### THE DATA
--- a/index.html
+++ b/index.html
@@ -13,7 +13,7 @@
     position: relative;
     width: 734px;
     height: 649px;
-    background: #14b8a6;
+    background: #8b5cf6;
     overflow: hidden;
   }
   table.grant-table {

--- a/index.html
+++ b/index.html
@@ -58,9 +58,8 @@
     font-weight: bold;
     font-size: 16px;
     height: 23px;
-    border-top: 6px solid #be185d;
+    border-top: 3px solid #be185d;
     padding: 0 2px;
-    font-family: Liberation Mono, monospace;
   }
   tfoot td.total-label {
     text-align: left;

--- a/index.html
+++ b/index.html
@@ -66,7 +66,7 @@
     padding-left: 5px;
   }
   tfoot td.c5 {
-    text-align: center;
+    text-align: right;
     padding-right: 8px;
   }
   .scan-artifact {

==

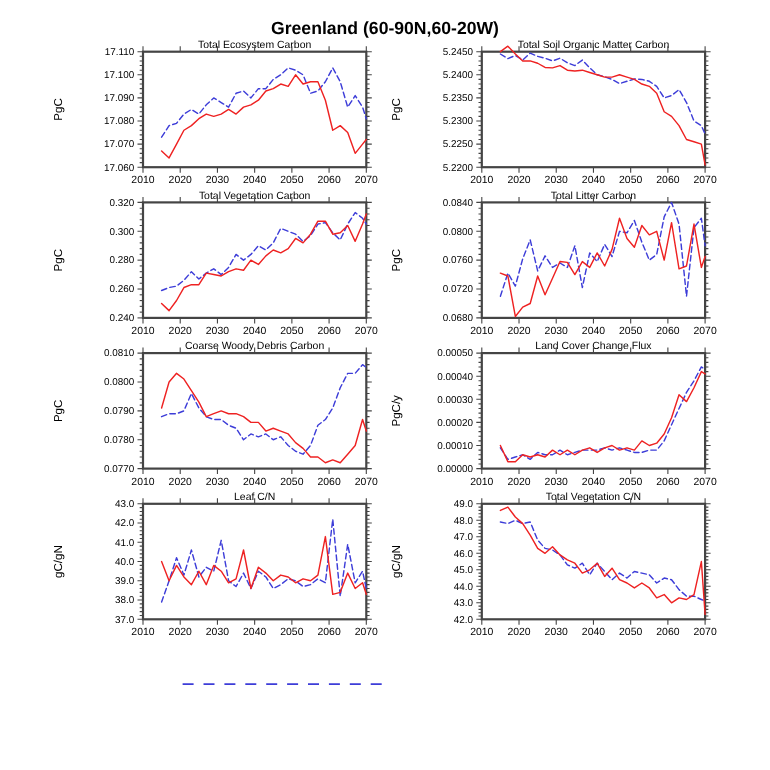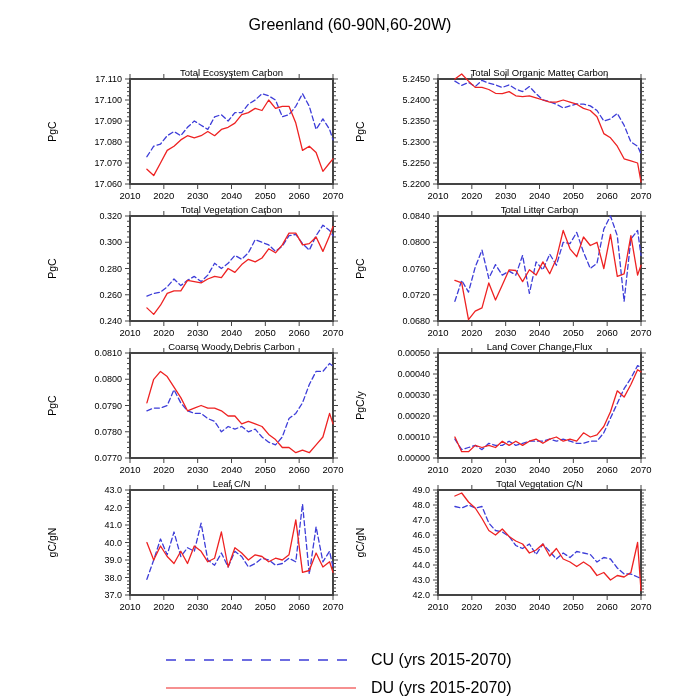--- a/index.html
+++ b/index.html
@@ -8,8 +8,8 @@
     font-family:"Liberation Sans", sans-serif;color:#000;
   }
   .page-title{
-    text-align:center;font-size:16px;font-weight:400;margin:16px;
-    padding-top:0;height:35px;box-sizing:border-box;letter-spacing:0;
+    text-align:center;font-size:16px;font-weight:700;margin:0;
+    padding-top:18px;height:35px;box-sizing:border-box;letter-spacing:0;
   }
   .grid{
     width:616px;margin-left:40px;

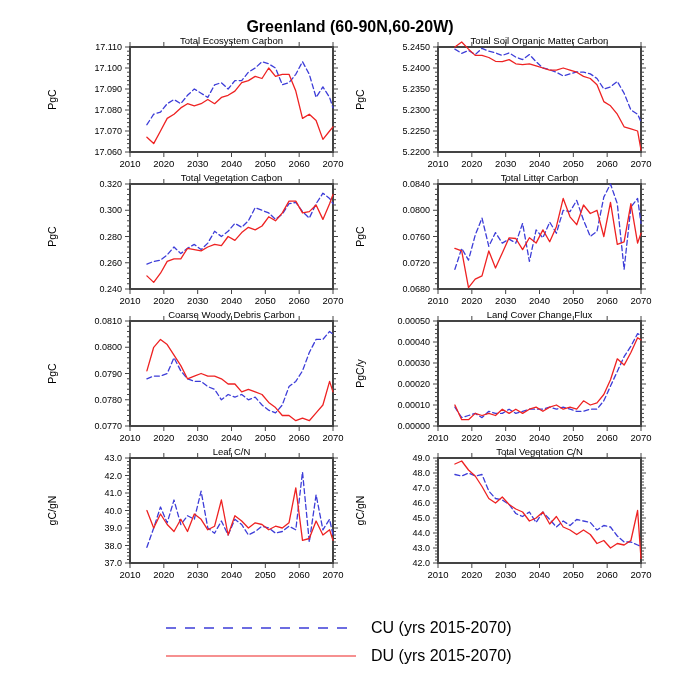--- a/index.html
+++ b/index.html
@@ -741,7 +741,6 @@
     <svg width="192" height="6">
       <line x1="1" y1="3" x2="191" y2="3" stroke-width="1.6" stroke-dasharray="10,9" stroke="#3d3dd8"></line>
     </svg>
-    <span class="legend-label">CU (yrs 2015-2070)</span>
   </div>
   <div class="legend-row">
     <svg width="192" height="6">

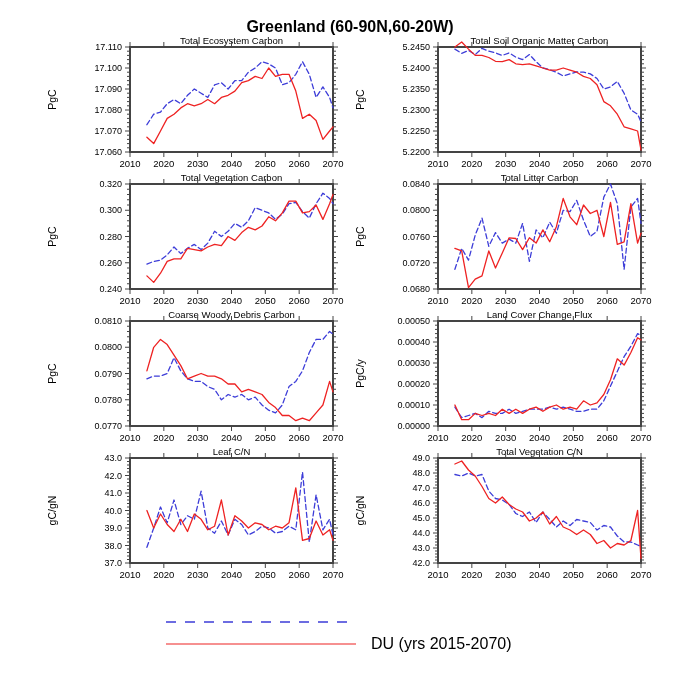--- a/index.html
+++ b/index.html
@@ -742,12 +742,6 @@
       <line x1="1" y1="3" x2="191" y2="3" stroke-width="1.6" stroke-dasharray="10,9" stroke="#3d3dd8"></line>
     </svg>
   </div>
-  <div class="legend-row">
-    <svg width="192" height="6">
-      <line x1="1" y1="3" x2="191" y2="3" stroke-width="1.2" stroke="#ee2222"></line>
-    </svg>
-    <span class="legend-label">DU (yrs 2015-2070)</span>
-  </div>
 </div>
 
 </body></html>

### WORK TO BE COMPLETED
When the string "weight" occurs in a line of the material, that line belongs in the answer.

### YOUR RESPONSE
     font-weight: bold;
-    text-align:center;font-size:16px;font-weight:400;margin:16px;
+    text-align:center;font-size:16px;font-weight:700;margin:0;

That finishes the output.